Reszta nocy minęła spokojnie. Caroline spędziła miłe chwile z Marcelem na rozmowie o ulubionych filmach, muzyce, miejscach na świecie i przyszłych planach; co chcieliby zrobić, zmienić. Podjęli nawet temat miłosnych prób i błędów, ale co do czego przyszło zrezygnowali. Forbes za wszelką cenę chciała ominąć fragment rozstania z Tylerem i dlaczego tak się stało, a Gerard nie chciał tego wieczoru myśleć o miłości nad którą od wieków ciąży fatum. Tak, więc dalej kontynuowali poprzednie rozmowy na temat muzyki, sztuki i innych bzdetach.

***

Bawiąc się do upadłego całą noc Kol i Rebekah wrócili dopiero nad ranem. Na dziedzińcu czekali na nich już Elijah i Marcel w towarzystwie czarownicy Bennett.

- Co to za wiedźma?- Spytała Rebekah na wejściu. Między nią, a Marcellusem może bywać różnie, ale zawsze będzie o niego zazdrosna. Przez wieki ta miłość się nie zmieniła po mimo wzajemnego wykorzystywania, intryg, ingerencji Niklausa, wzlotów i upadków.- Już ci nie wystarczam?- Obdarzyła wychowanka braci morderczym spojrzeniem.

- Rebekah to nie czas na twoją chorą zazdrość.- Oznajmił Marcel. Jedno pytanie pierwotnej wyprowadziło go z równowagi. Postanowił tego nie okazywać. Nie był to ani odpowiedni czas, ani miejsce.

- Marcel ma rację.- Wtrącił najstarszy Mikaelson.- Dobrze, że jesteście. Mamy informacje o tym co przydażyło się naszemu bratu.

- Słyszysz Kol? Po prostu w to nie wierzę...

- Słyszę!- Odkrzyczał najmłodszy z braci.- Elijah...- Podszedł do brata. Położył dłoń na jego ramieniu  głośno wciągając powietrze.- Ja też mam informacje. Mówiłem, że wszystko powiem i tak zrobię, a ty poprosiłeś te przybłęde o pomoc.

Marcel wciągnął głośno powietrze tak jak zrobił to przed chwilą Kol. To jego najbardziej nie lubił, wręcz nienawidził, z całego rodzeństwa Mikaelson.

- Przesadziłeś.- Stwierdziła od nie chcenia Bex. Alkohol jeszcze szumiał w jej głowie z resztą Kolowi także.
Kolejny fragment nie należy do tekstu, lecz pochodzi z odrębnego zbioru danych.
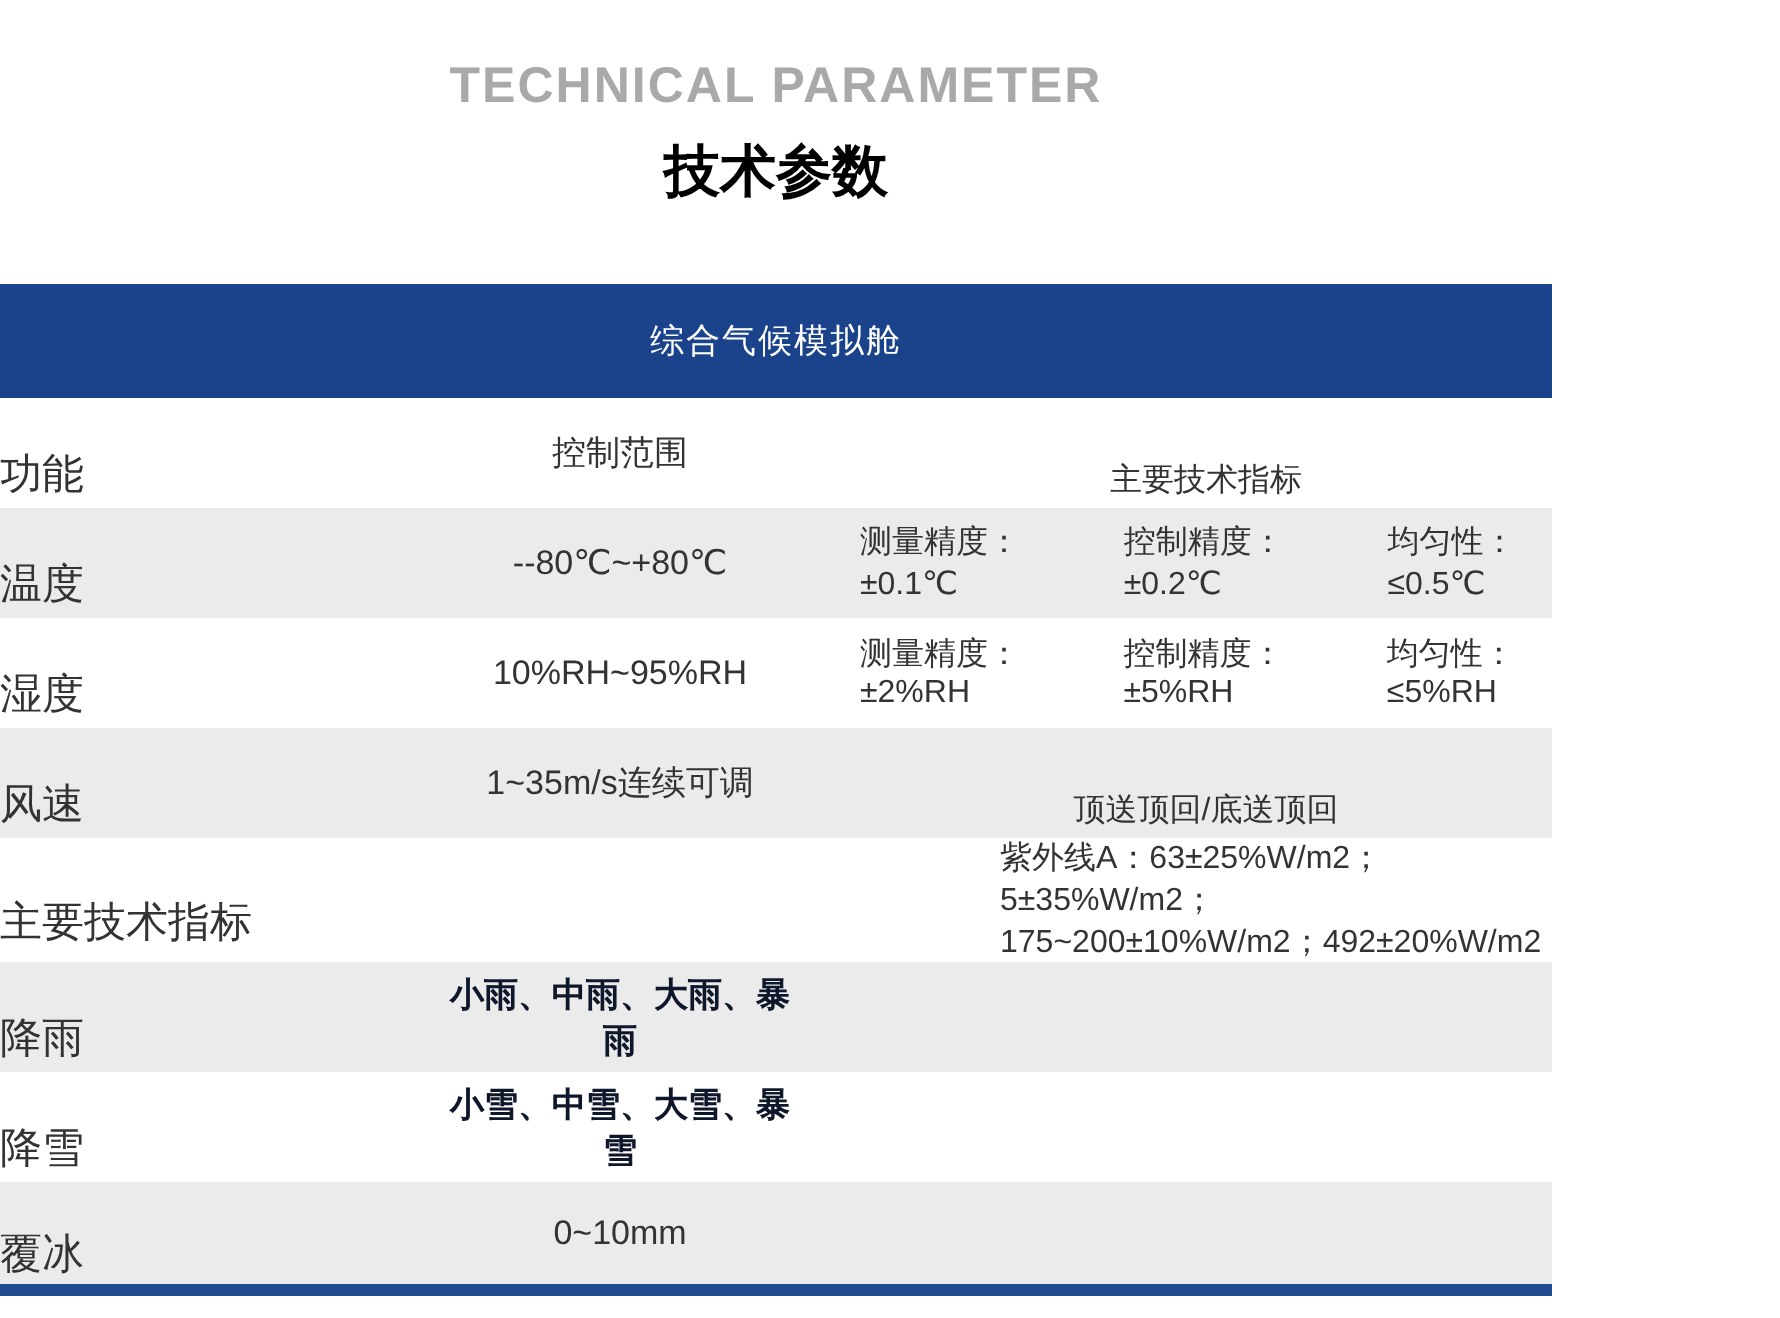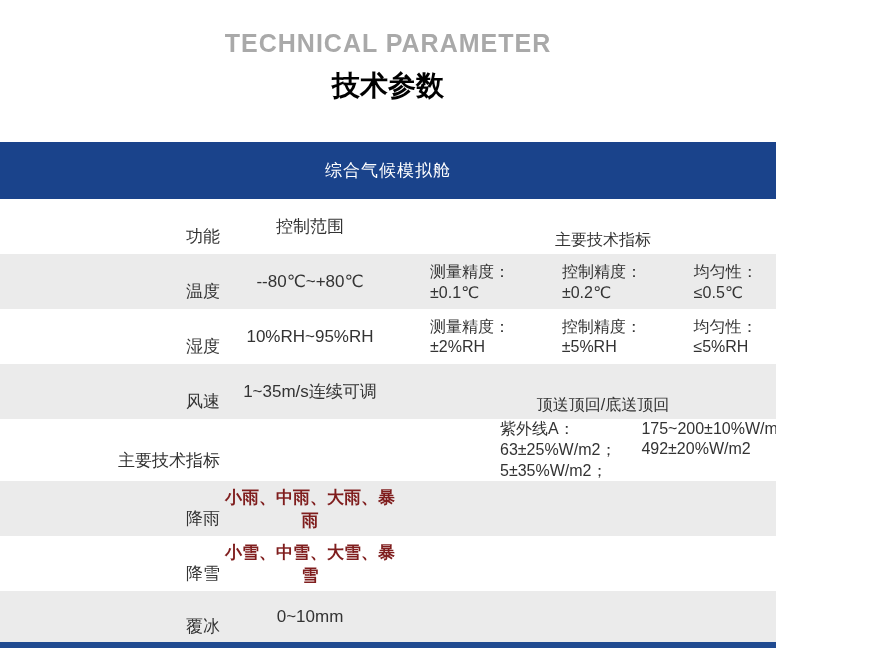"功能" .c1 { font-size: 17px -> 21px; text-align: right -> left }
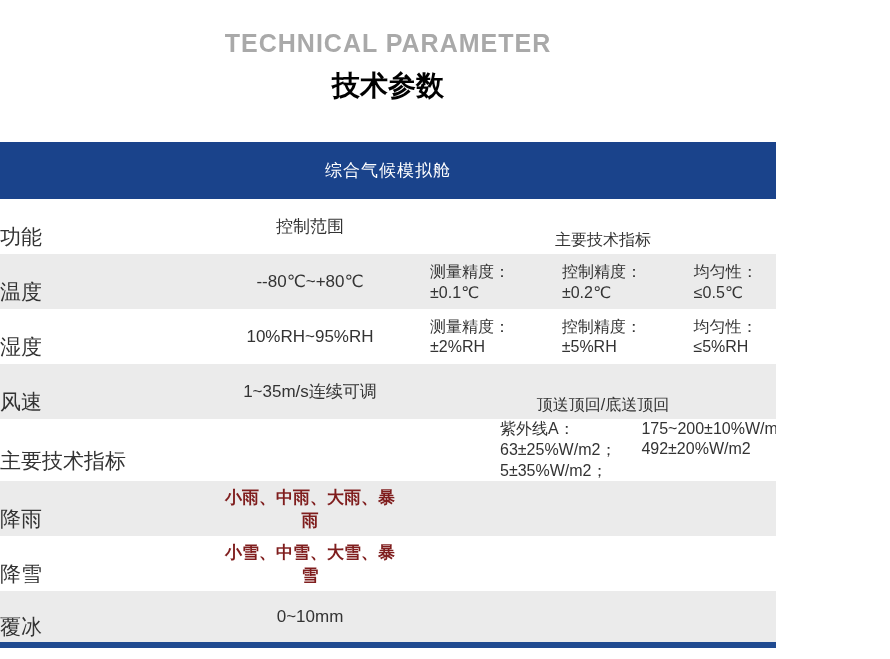"紫外线A：63±25%W/m2；5±35%W/m2；" .c3.lines { flex-direction: row -> column; gap: 25px -> 0 }
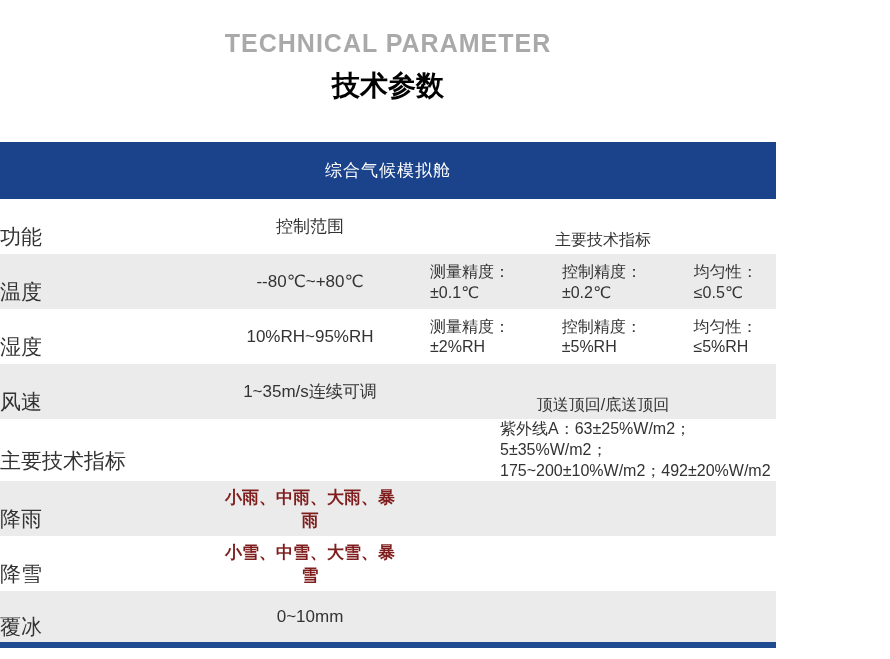"小雨、中雨、大雨、暴雨" .c2.bold { color: #7f1d1d -> #0f172a }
- Więc mów.- Rozkazał pierwotny.

- Dobra, dobra.- Kol odsunął się od brata.- Musicie tylko wiedzieć czym jest linia życia i śmierci i...- Podniósł wskazujący palec do góry stając na samym środku dziedzińca.- Tu jest zonk!- Zaśmiał się krótko.- Potrzebujecie wiedźmy Bennett. Żadna inna nie zdejmie uroku, ponieważ to ród Bennett'ów stworzył zaklęcie i tylko on wie jak je zdjąć. A z tego co wiem to nasza kochana Bonnie Bennett nie żyje od baaardzo długiego czasu.- Wzruszył ramionami.- To wszystko. Tyle wiem.

- Jest jeszcze coś.- Marie wyszła naprzód.

Wszyscy spojrzeli na ciemnoskórą czarownice. Każde z innym wyrazem twarzy. Elijah- z zaciekawieniem, Marcel- również, Rebekah- z zainteresowaniem i znudzeniem, Kol- z zaskoczeniem.

- Marie. Co ty...?- Zaczął Marcel, ale Marie uciszyła go jednym ruchem dłoni.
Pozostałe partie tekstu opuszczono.